何て読了感の悪い作品なんだ... ダメな男に振り回されて転落していくアラサー女。 頭も良くて真面目だったのに、イケメンで魔性の男に出逢ってしまったが故に、人生めちゃくちゃ。 半分くらい性描写で疲れました...。

2019/09/27

ゆき姫

どんなことでも溺れることはある。自分にない魅力を持つ人ならば自然と惹かれてしまう。男と女だもん。いろいろあるよね。でも、昔痛い思いをした奈々ちゃんなら慎之介と再開してはダメだったね。奈々ちゃんは、本当に残念。
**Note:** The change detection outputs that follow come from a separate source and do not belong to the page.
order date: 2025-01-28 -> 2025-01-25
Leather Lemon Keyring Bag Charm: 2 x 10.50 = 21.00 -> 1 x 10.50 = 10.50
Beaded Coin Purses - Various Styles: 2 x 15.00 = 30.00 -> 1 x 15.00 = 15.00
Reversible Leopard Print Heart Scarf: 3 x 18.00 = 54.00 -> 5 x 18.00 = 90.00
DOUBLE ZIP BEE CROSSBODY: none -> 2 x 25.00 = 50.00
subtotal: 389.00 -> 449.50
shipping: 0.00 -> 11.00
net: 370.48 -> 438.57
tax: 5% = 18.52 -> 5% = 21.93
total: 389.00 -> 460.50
慎之介は、最後まで本当にクズ過ぎて最悪だった。出会いって本当に重要だし、大切。

2019/10/29

MINA

大石圭の紡ぐ物語には何かしら寄り添える気がするから、好きなのかなって思う。絶対に大半は図書館には置かれないから買うしかないのだけれど(笑)官能小説のような背徳感背負ったエロ、なんていうだけでは決してなく。爛れた描写も毎回当の人物は大概堕ちきって悲惨なことが多いのにも関わらず、どこか綺麗で惹かれる。愚かしく自業自得なんだけど、愛せるし彼らの哀しみや逃げ場のないやるせなさを伴う情景がずっと自分の中に蓄積されていく。今作なんて現実世界でもきっとどこかで同じような悲劇が起こってるのかもしれない、と考えさせられる。

2019/09/19

Mayrin

タイトルどおり、溺れる女でした。どういったところがホラーなのか、よくわからない。ほとんど官能小説。

2019/09/08

JKD

生真面目で優等生で努力家で意思が強くしっかりものの奈々はちゃらんぽらんで気まぐれで無責任で能天気なイケメン元カレに出会い再びどこまでも溺れていく。バラエティ番組で時折見かけるクズ男なのになぜ付き合うのか?という疑問がこの本で理解できそうな気がしました。